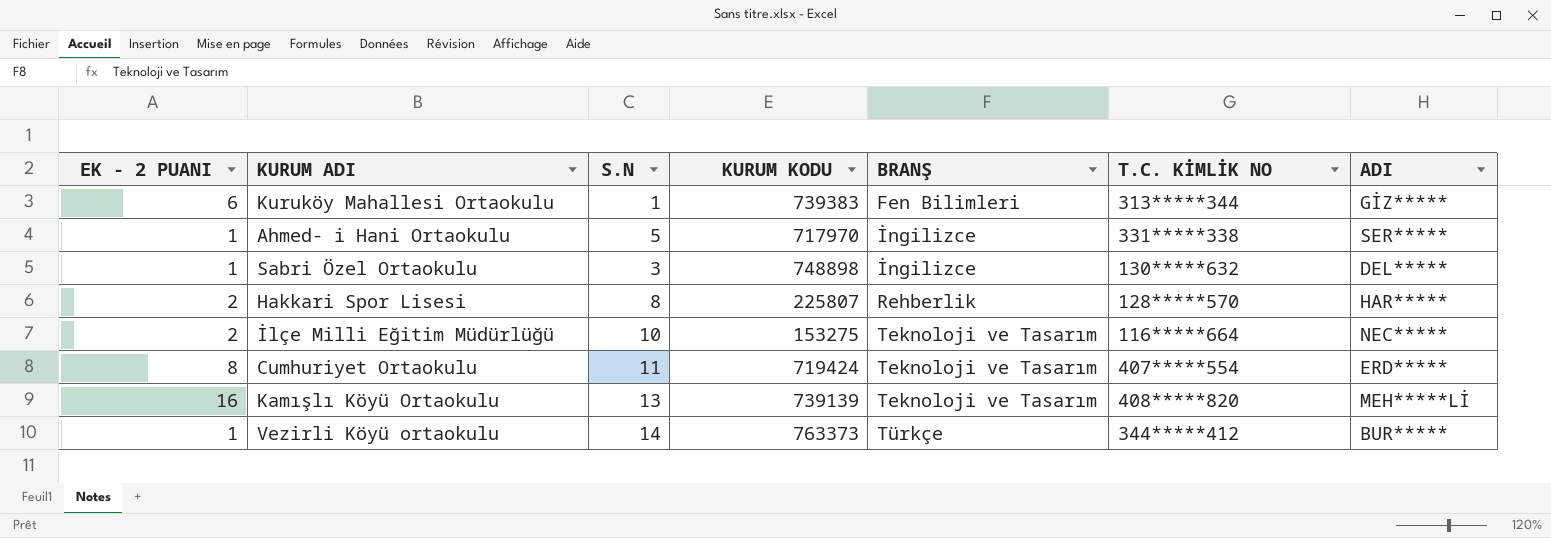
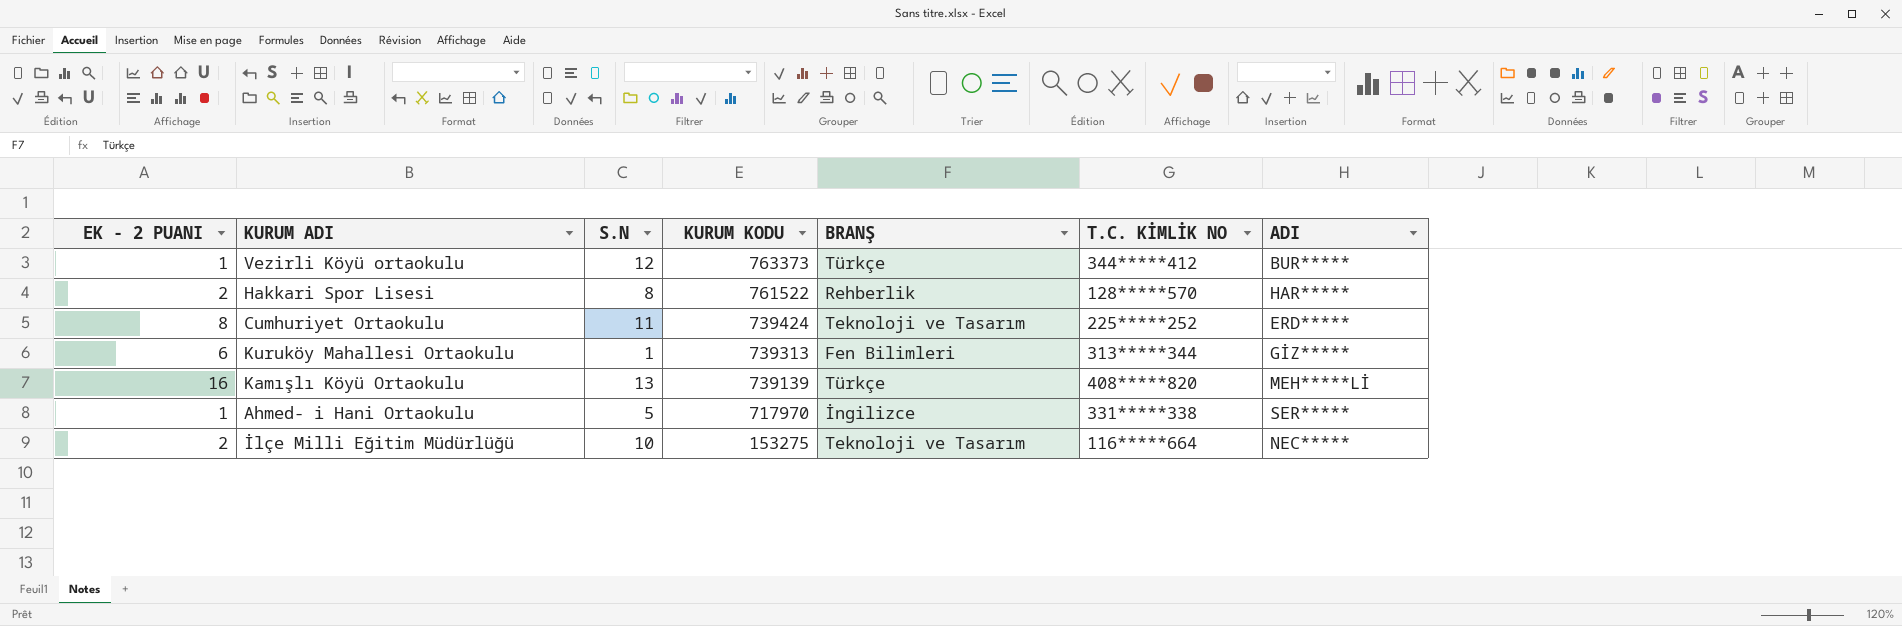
row order: BRANŞ ascending -> KURUM KODU descending
row Sabri Özel Ortaokulu: 1 | 3 | 748898 | İngilizce | 130*****632 | DEL***** -> none
Vezirli Köyü ortaokulu | S.N: 14 -> 12
Hakkari Spor Lisesi | KURUM KODU: 225807 -> 761522
Cumhuriyet Ortaokulu | KURUM KODU: 719424 -> 739424
Cumhuriyet Ortaokulu | T.C. KİMLİK NO: 407*****554 -> 225*****252
Kuruköy Mahallesi Ortaokulu | KURUM KODU: 739383 -> 739313
Kamışlı Köyü Ortaokulu | BRANŞ: Teknoloji ve Tasarım -> Türkçe

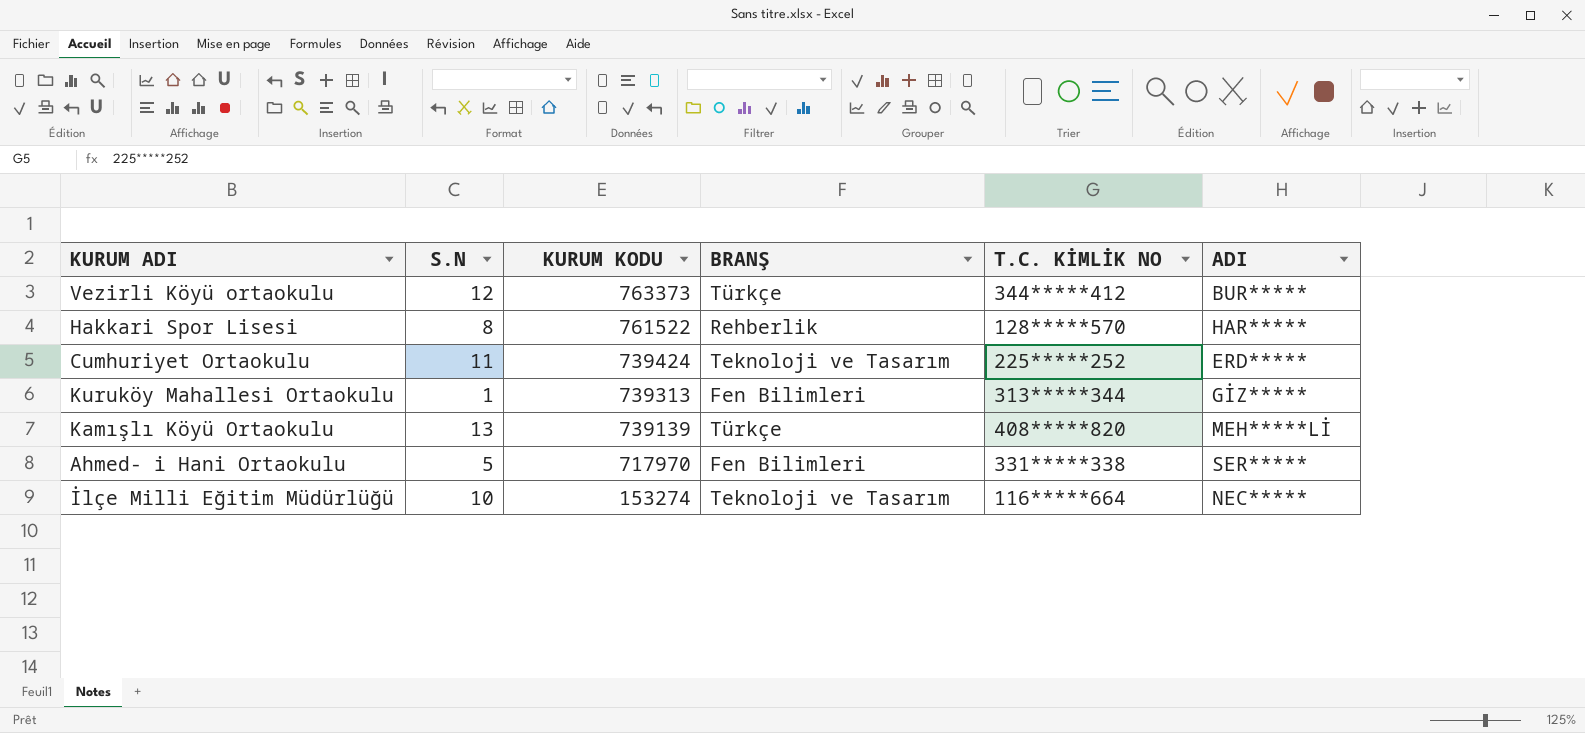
column EK - 2 PUANI | position: 1 -> none
Ahmed- i Hani Ortaokulu | BRANŞ: İngilizce -> Fen Bilimleri
İlçe Milli Eğitim Müdürlüğü | KURUM KODU: 153275 -> 153274

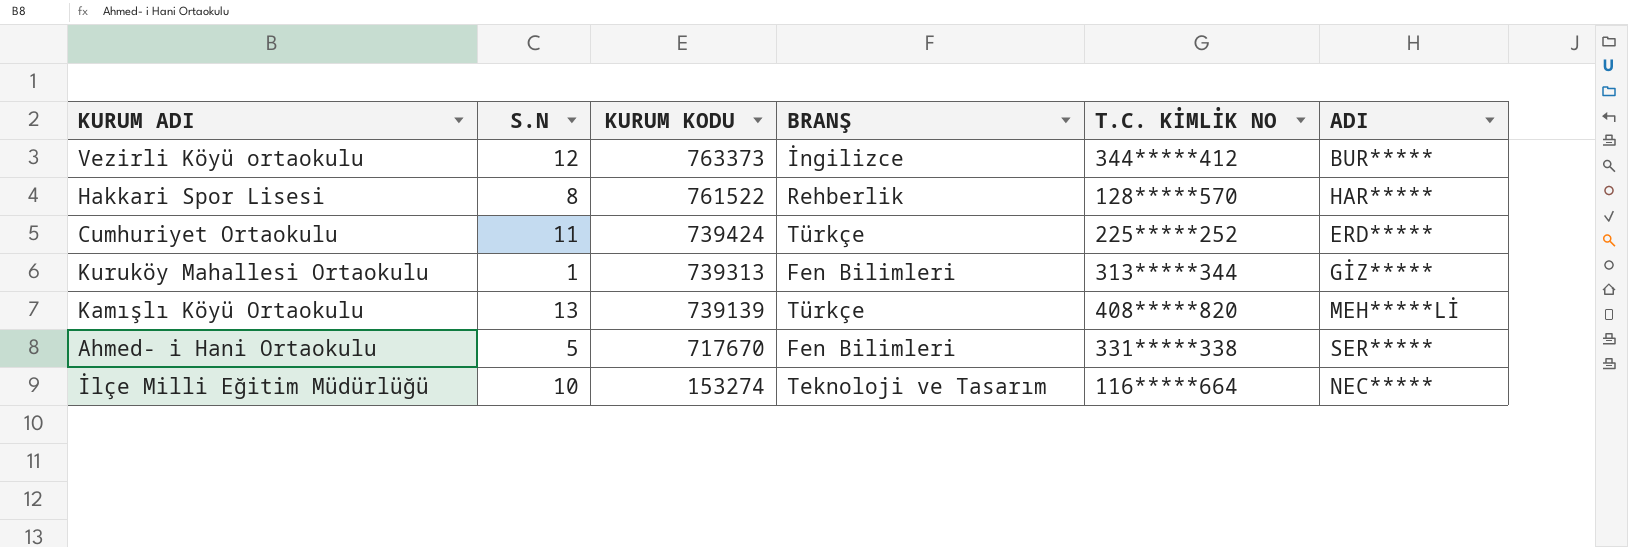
Vezirli Köyü ortaokulu | BRANŞ: Türkçe -> İngilizce
Cumhuriyet Ortaokulu | BRANŞ: Teknoloji ve Tasarım -> Türkçe
Ahmed- i Hani Ortaokulu | KURUM KODU: 717970 -> 717670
□ □ □ □
Aim of the task:
Starting at the line that contains "Hakkari Spor Lisesi", reproduce every line through the last one in the records exactly, and omit all pictures.

Solution to this task:
Hakkari Spor Lisesi | KURUM KODU: 225807 -> 761522
Cumhuriyet Ortaokulu | KURUM KODU: 719424 -> 739424
Cumhuriyet Ortaokulu | T.C. KİMLİK NO: 407*****554 -> 225*****252
Kuruköy Mahallesi Ortaokulu | KURUM KODU: 739383 -> 739313
Kamışlı Köyü Ortaokulu | BRANŞ: Teknoloji ve Tasarım -> Türkçe

column EK - 2 PUANI | position: 1 -> none
Ahmed- i Hani Ortaokulu | BRANŞ: İngilizce -> Fen Bilimleri
İlçe Milli Eğitim Müdürlüğü | KURUM KODU: 153275 -> 153274

Vezirli Köyü ortaokulu | BRANŞ: Türkçe -> İngilizce
Cumhuriyet Ortaokulu | BRANŞ: Teknoloji ve Tasarım -> Türkçe
Ahmed- i Hani Ortaokulu | KURUM KODU: 717970 -> 717670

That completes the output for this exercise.